Hello, folks
For a while I have been playing with Flux.jl
to learn how to put together ML models, train them, and use them for predictive tasks. At the moment, I am stuck with the training stage of an LSTM model.
Problem setup
Here’s a short summary of the problem: for a long time series (20 days of data with a 15-second granularity), break the data into smaller sequences, use these sequences to “fit” an LSTM model, and then get a new set of forecasts on the go.
Below there’s a piece of code for a function that trains the LSTM model. The setup is simple: the model is trained either until the loss is less than the loss tolerance or until it reaches a maximum epoch number. The loss is defined as the RMSE.

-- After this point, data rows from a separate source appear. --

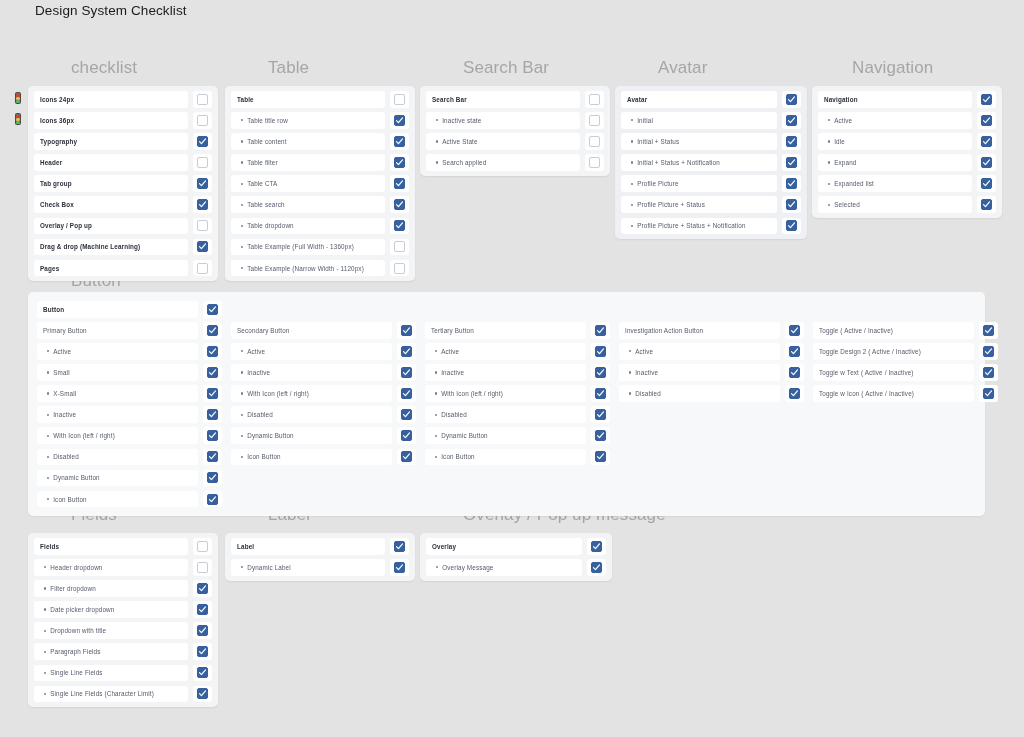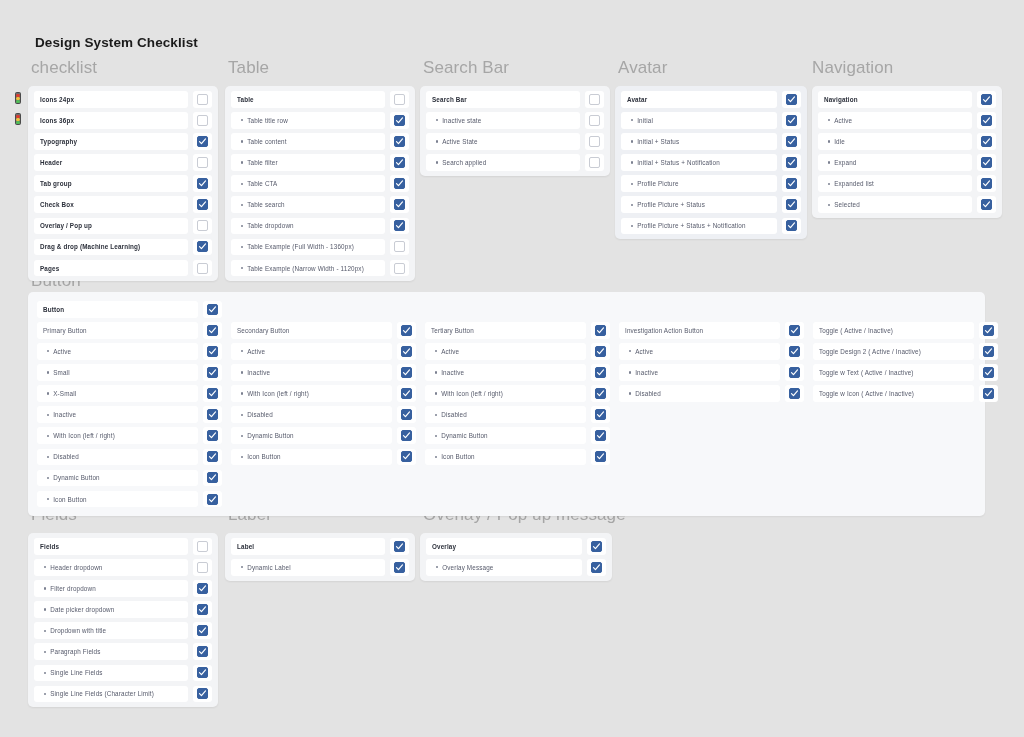--- a/index.html
+++ b/index.html
@@ -17,9 +17,9 @@
   #page-title {
     position: absolute;
     left: 35px;
-    top: 35px;
+    top: 3px;
     font-size: 13.5px;
-    font-weight: bold;
+    font-weight: normal;
     color: #1b1b1b;
     letter-spacing: 0.1px;
   }

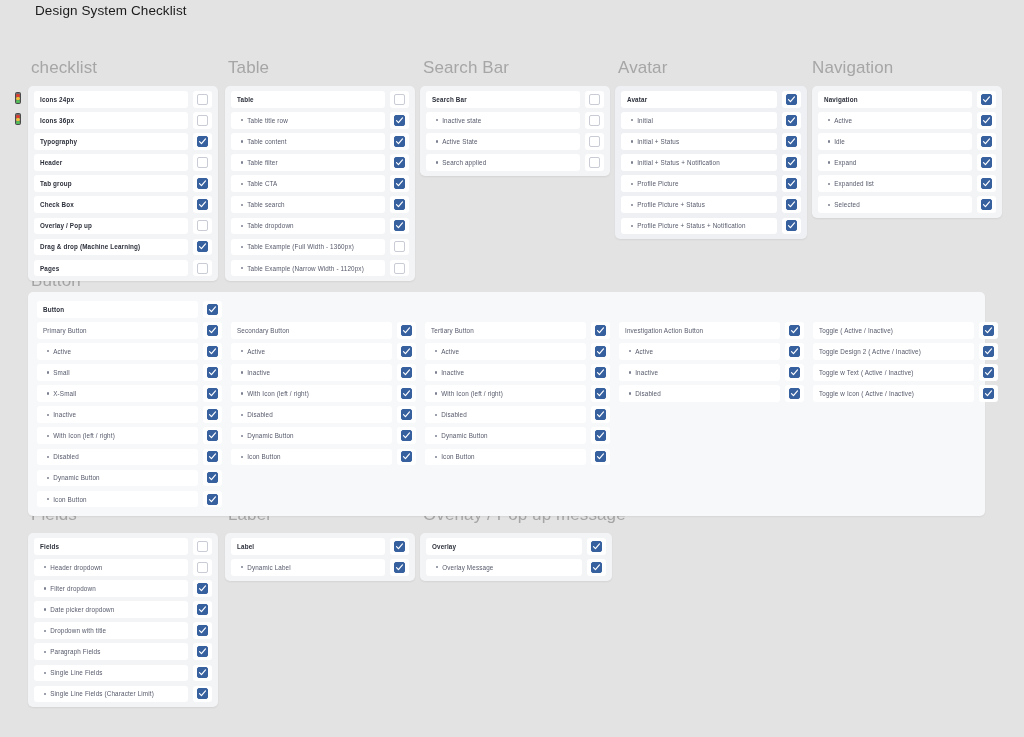--- a/index.html
+++ b/index.html
@@ -32,6 +32,7 @@
     color: #a6a6a6;
     letter-spacing: 0.1px;
     white-space: nowrap;
+    margin-left: 40px;
   }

Initially, I had the Flux.Data.DataLoader
as in line (!A!)
commented below. But the results were poor. The data being modelled are a non-stationary, highly irregular time series, and the forecasts I got were always a constant (or really close to one). But as I looked for far too long at the code, I wondered what data the model was “seeing” during training. With line (!A!)
not commented, it was my impression the training was seeing only part of the data.
As I ran Flux.Data.DataLoader
and query data
and labels
, I see a vector of size 6 (the input size) and 1, respectively. That made sense, but I don’t know how these data and labels should change as the training goes on.
Then I added line (!B!)
and saw that, no matter how many epochs it took, the value being printed was always the same. This has to mean that for as long as the model got trained, the first value of data
was the same, which means that the vector data
never got updated (nor did the 1-element vector labels). And this doesn’t seem right.
How to properly use the Flux.Data.DataLoader
? What should the variables data
and labels
be with every iteration inside the while loop?
I know that I didn’t provide a working example, but I am more than happy to clarify any point that might help you understand the problem better.
The training stage
function train_lstm(model, data_, labels_, lr, iter, max_epoch, loss_tolerance)
"""
train_lstm: train an LSTM model
- Inputs
+ model: a Flux.jl LSTM chain model
+ data: training data
+ labels: training labels
+ lr: learning rate
+ epochs: number of steps for the training stage
- Output
+ None. The training is done "in place". The already created "model" will
be updated.
"""
# Define the loss function .................................................
loss(x, y) = sqrt(mean((model(x) .- y) .^ 2))
# Define optimizers ........................................................
opt = ADAM(lr)
# Create data loader .......................................................
# (!A!) data, labels = Flux.Data.DataLoader((data_, labels_), batchsize=1, shuffle=true) |> Iterators.first
# Training the model .......................................................
# Set desired loss tolerance
loss_tol = loss_tolerance
# Initialize current loss
current_loss = Inf
# Set a max. number of iterations to prevent infinite loops
max_iterations = max_epoch
iteration = 0
while current_loss > loss_tol && iteration < max_iterations
data, labels = Flux.Data.DataLoader((data_, labels_), batchsize=1, shuffle=false) |> Iterators.first
# (!B!) println(data[1])
Flux.train!(loss, params(model), Iterators.repeated((data, labels), 1), opt)
# Calculate the current loss and iteration
current_loss = loss(data, labels)
iteration += 1
if isnan(current_loss)
break
end
end
end
Extra Information
model = Chain(
Flux.LSTM(input_size => hidden_size),
Flux.LSTM(hidden_size => aux),
Flux.Dense(aux => output_size, sigmoid)
)
return (model)
This is the model I settled with after a few iterations. I looked for some sort of traditional/disciplined way to choose and place layers in an RNN model, but didn’t find much. I didn’t want a model too complex so I “only” have three layers. The number of parameters, though, can be daunting if the input size and number of hidden nodes are large.